--- EXCERPTED DATA ---

----

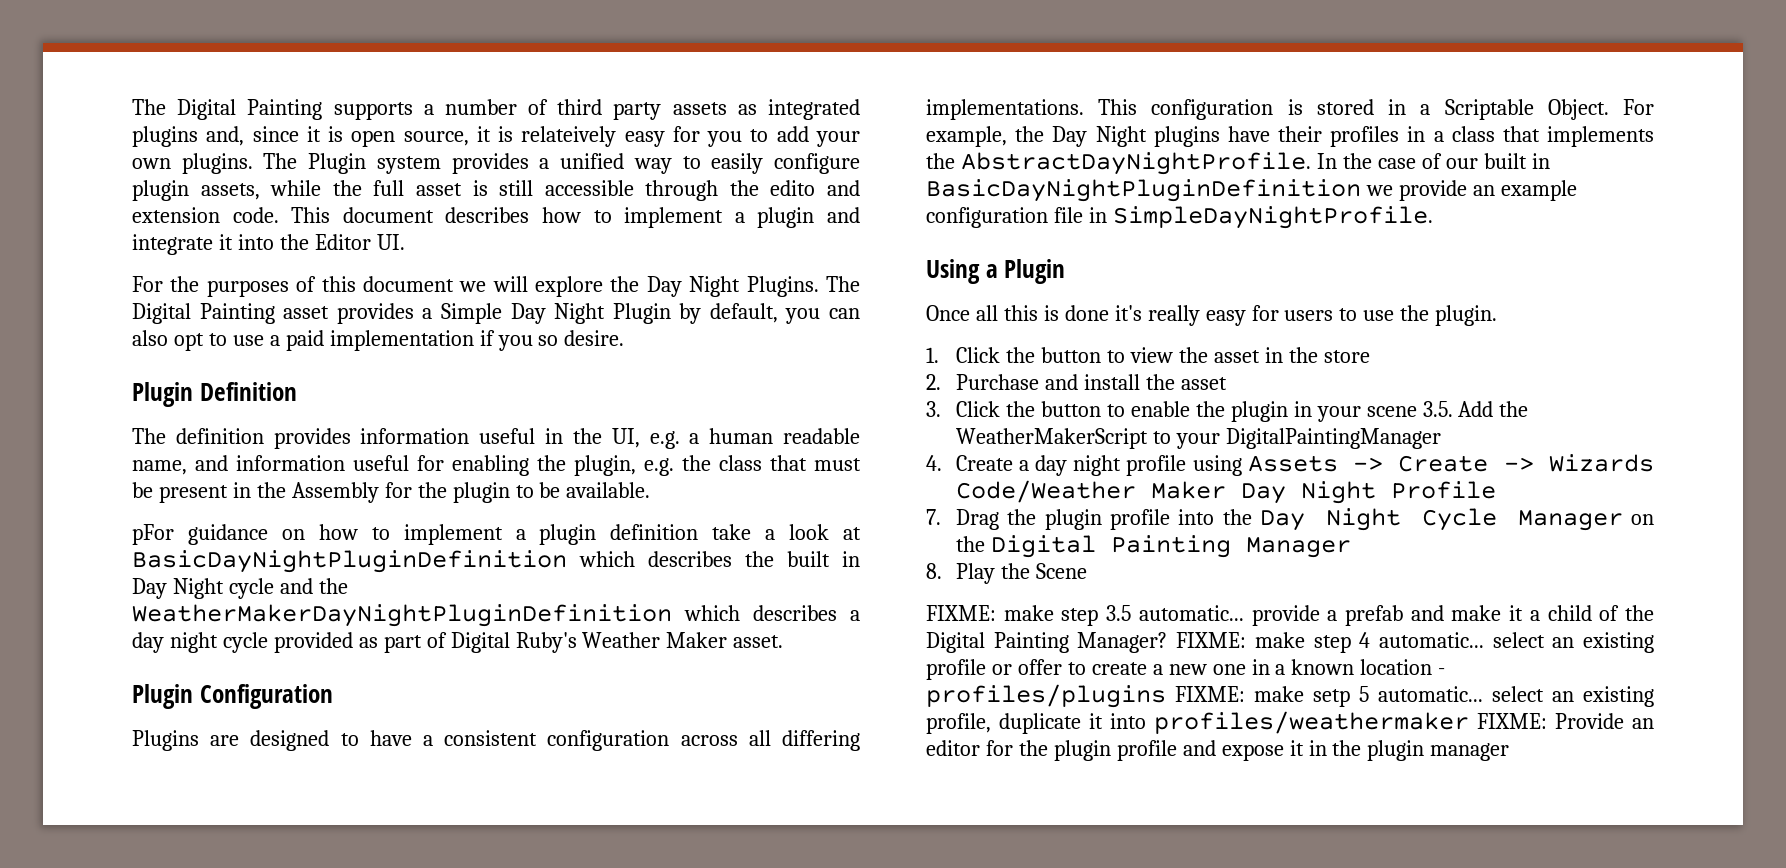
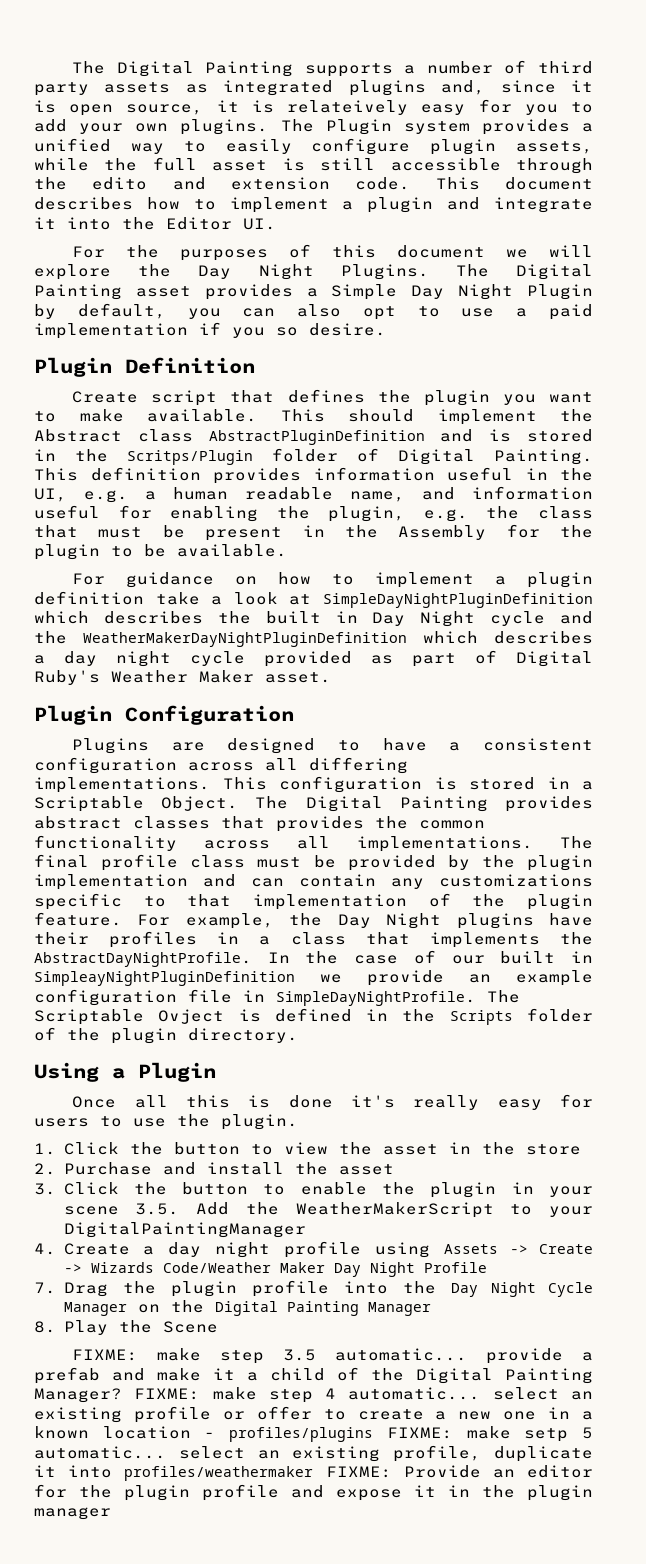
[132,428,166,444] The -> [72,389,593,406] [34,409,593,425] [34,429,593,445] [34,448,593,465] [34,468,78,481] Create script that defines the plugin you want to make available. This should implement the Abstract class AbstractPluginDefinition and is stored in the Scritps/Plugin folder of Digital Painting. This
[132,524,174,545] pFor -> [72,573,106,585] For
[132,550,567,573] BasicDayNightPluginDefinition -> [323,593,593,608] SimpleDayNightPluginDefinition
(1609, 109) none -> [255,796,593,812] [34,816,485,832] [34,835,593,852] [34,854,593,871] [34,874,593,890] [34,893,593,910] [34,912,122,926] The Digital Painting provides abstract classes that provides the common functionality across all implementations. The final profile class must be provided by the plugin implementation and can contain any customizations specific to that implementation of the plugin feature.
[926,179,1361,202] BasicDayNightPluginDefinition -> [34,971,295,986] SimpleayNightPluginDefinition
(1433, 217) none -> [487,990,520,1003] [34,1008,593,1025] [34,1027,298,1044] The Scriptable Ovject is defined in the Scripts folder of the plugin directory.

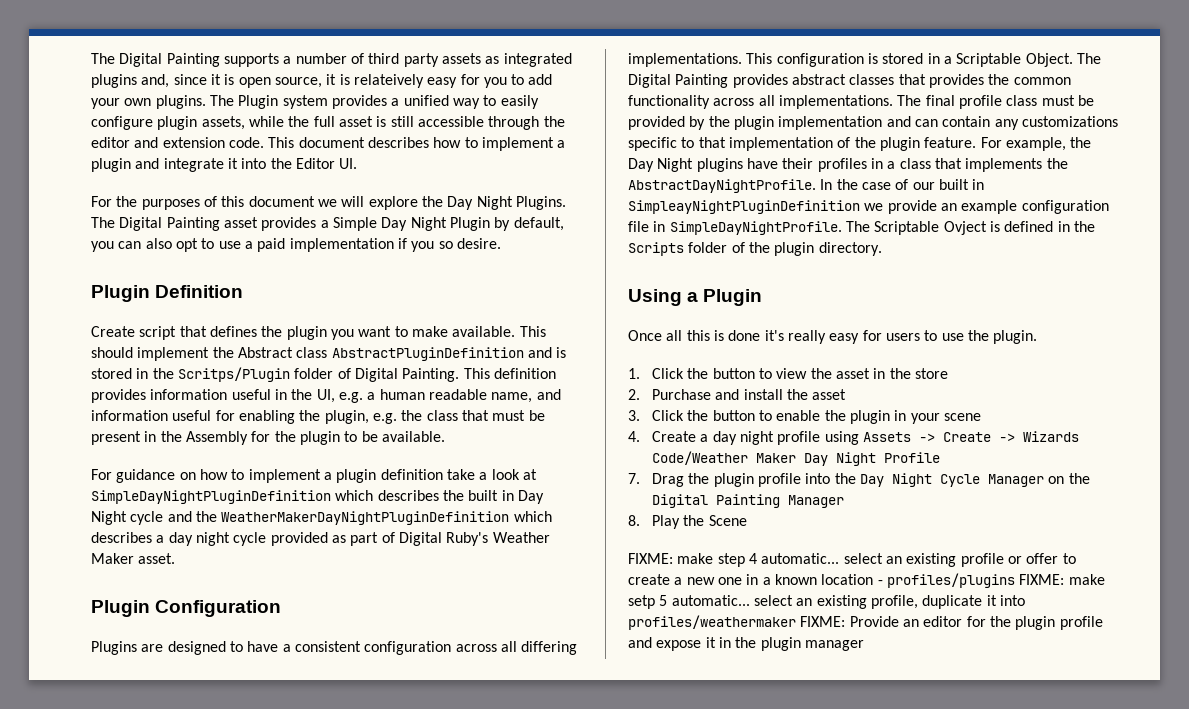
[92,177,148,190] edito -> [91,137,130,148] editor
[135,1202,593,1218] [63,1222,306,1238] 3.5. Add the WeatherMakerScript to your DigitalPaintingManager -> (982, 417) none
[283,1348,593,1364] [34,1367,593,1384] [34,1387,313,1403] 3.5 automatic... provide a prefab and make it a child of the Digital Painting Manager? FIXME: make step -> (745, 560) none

----

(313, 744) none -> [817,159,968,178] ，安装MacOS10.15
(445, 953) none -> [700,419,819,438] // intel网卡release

----

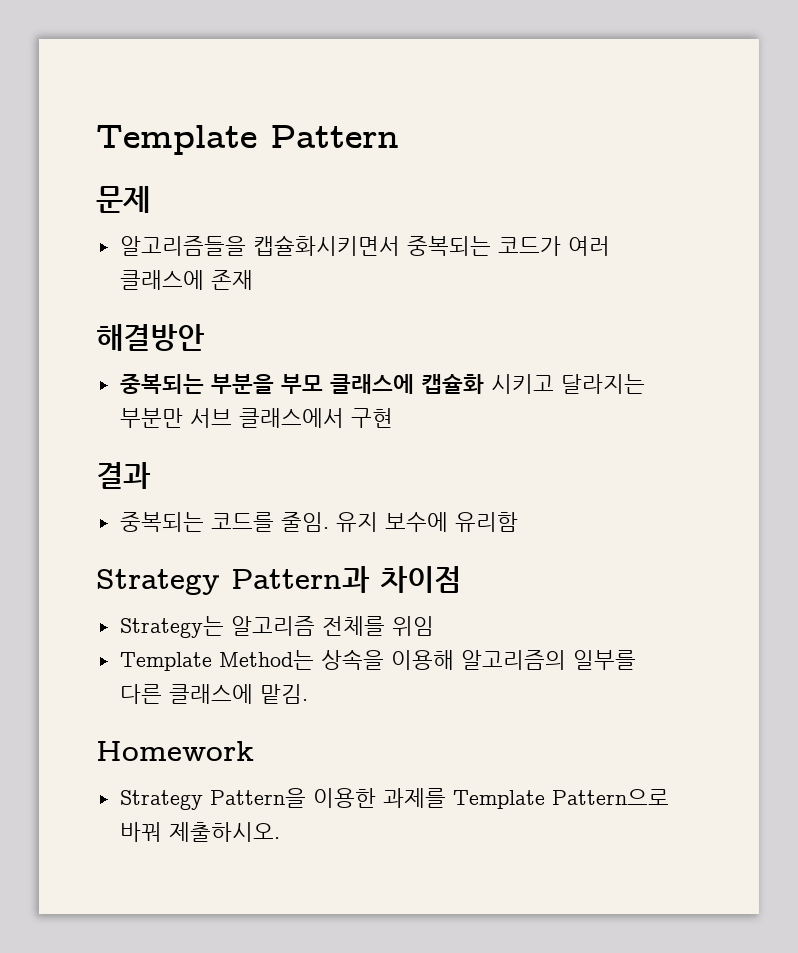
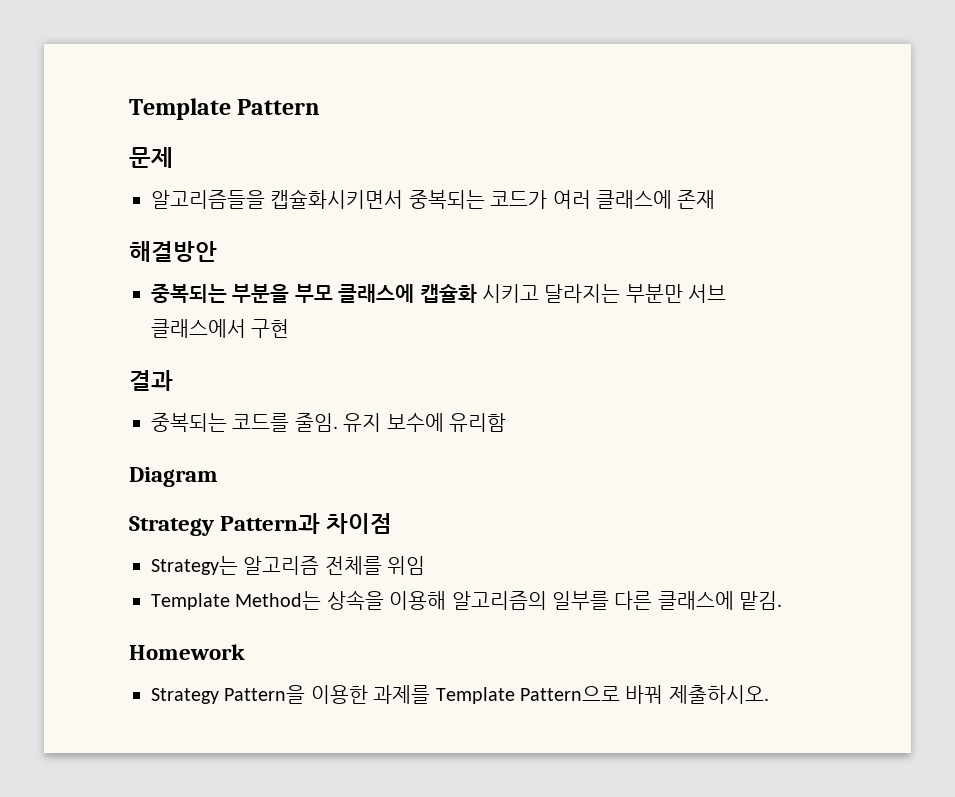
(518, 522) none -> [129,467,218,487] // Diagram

----

--- WHAT TO PRODUCE ---
Please repeat the lines of the material above exactly, starting with the line that contains "(1609, 109) none" and ending with the line that contains "[283,1348,593,1364] [34,1367,593,1384] [34,1387,313,1403]". Leave the pictures out.

--- COMPLETED TASK ---
(1609, 109) none -> [255,796,593,812] [34,816,485,832] [34,835,593,852] [34,854,593,871] [34,874,593,890] [34,893,593,910] [34,912,122,926] The Digital Painting provides abstract classes that provides the common functionality across all implementations. The final profile class must be provided by the plugin implementation and can contain any customizations specific to that implementation of the plugin feature.
[926,179,1361,202] BasicDayNightPluginDefinition -> [34,971,295,986] SimpleayNightPluginDefinition
(1433, 217) none -> [487,990,520,1003] [34,1008,593,1025] [34,1027,298,1044] The Scriptable Ovject is defined in the Scripts folder of the plugin directory.

[92,177,148,190] edito -> [91,137,130,148] editor
[135,1202,593,1218] [63,1222,306,1238] 3.5. Add the WeatherMakerScript to your DigitalPaintingManager -> (982, 417) none
[283,1348,593,1364] [34,1367,593,1384] [34,1387,313,1403] 3.5 automatic... provide a prefab and make it a child of the Digital Painting Manager? FIXME: make step -> (745, 560) none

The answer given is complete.